→ **Work task**: Gather all lines in the records below that include the word "subtotal".

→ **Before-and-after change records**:
========

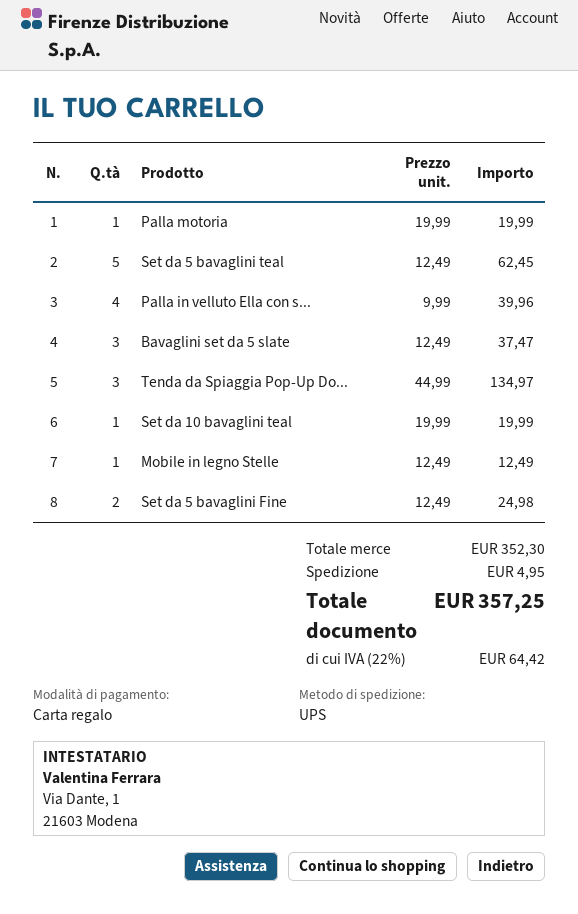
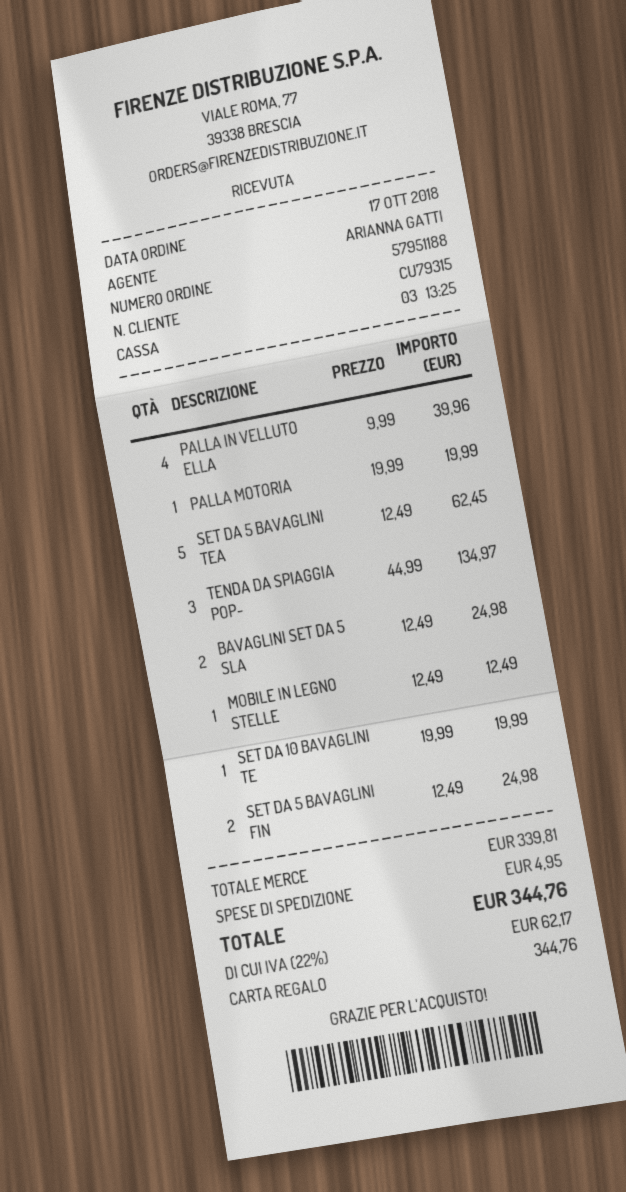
Bavaglini set da 5 slate: 3 x 12.49 = 37.47 -> 2 x 12.49 = 24.98
subtotal: 352.30 -> 339.81
tax: 22% = 64.42 -> 22% = 62.17
total: 357.25 -> 344.76

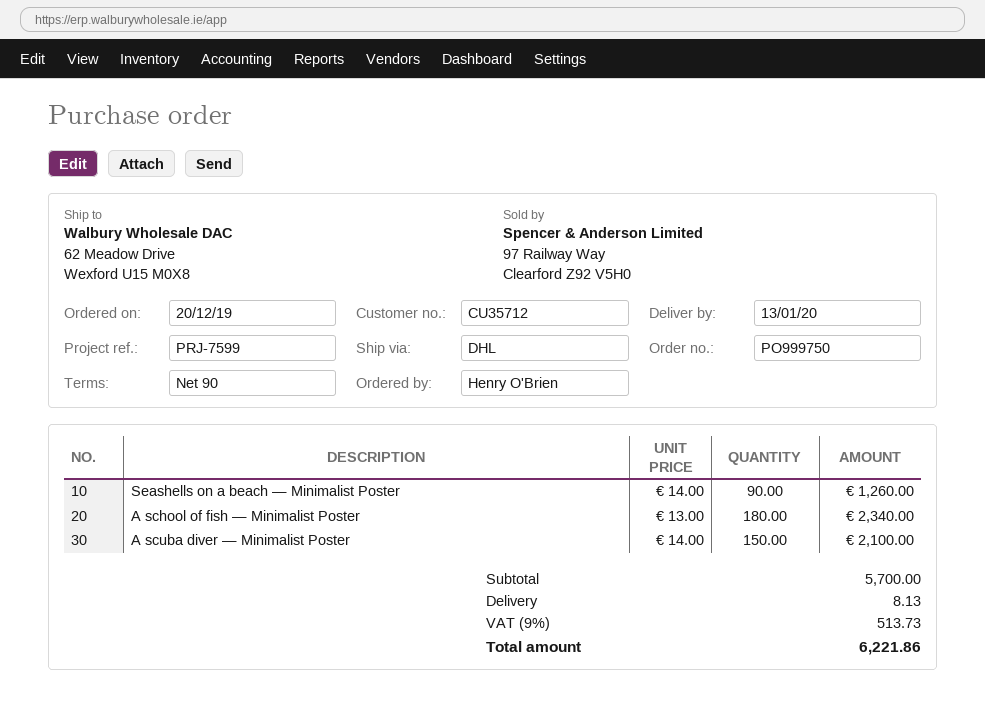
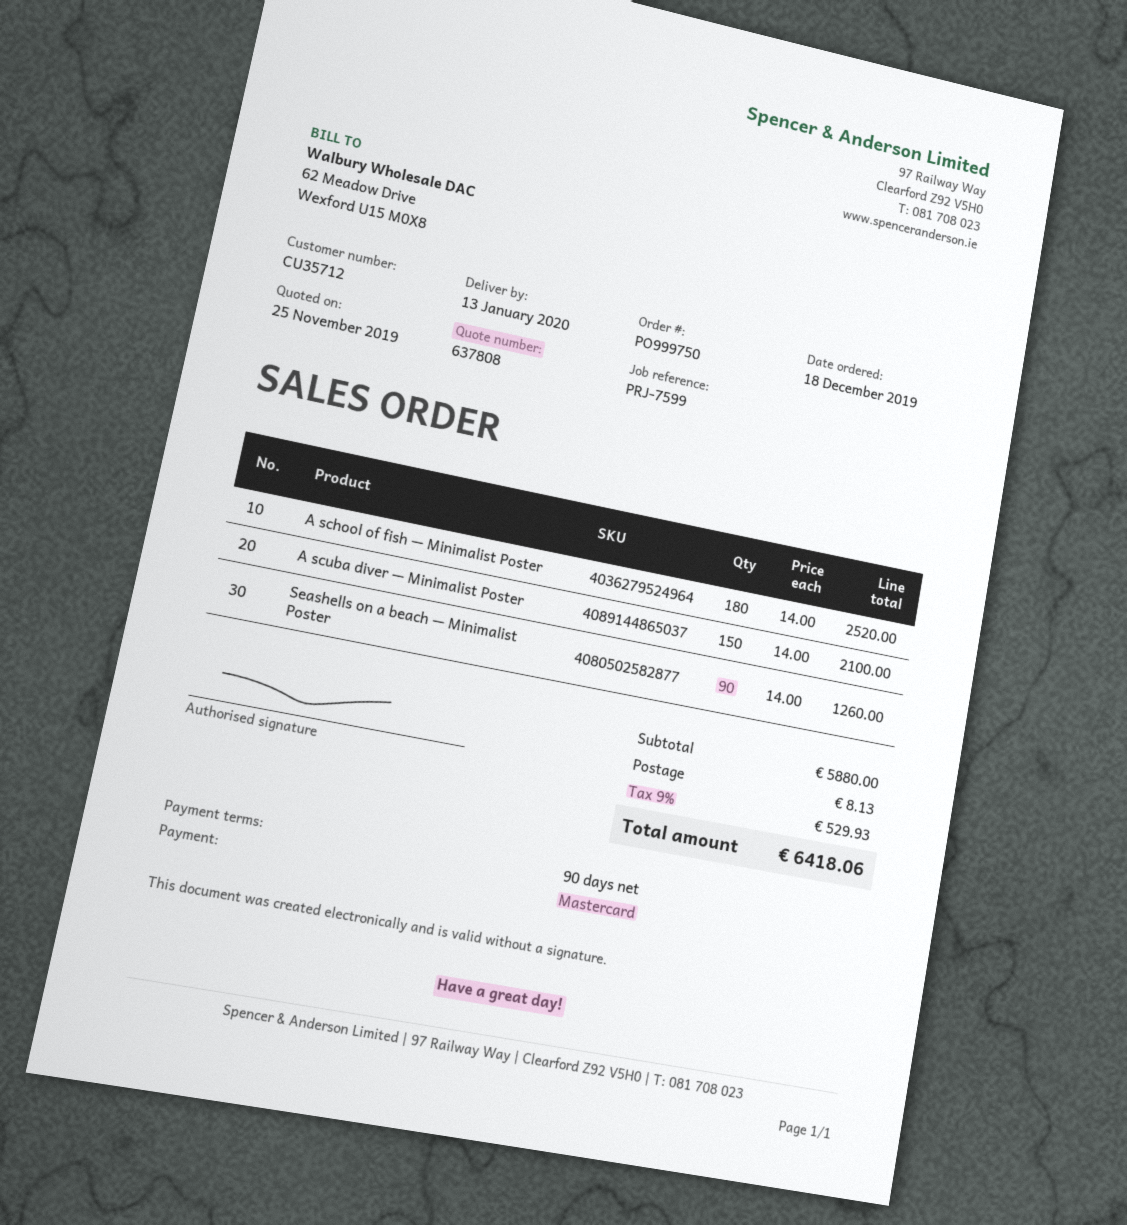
order date: 2019-12-20 -> 2019-12-18
A school of fish — Minimalist Poster: 180 x 13.00 = 2340.00 -> 180 x 14.00 = 2520.00
subtotal: 5700.00 -> 5880.00
tax: 9% = 513.73 -> 9% = 529.93
total: 6221.86 -> 6418.06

========

→ **Solution for this problem**:
subtotal: 352.30 -> 339.81
subtotal: 5700.00 -> 5880.00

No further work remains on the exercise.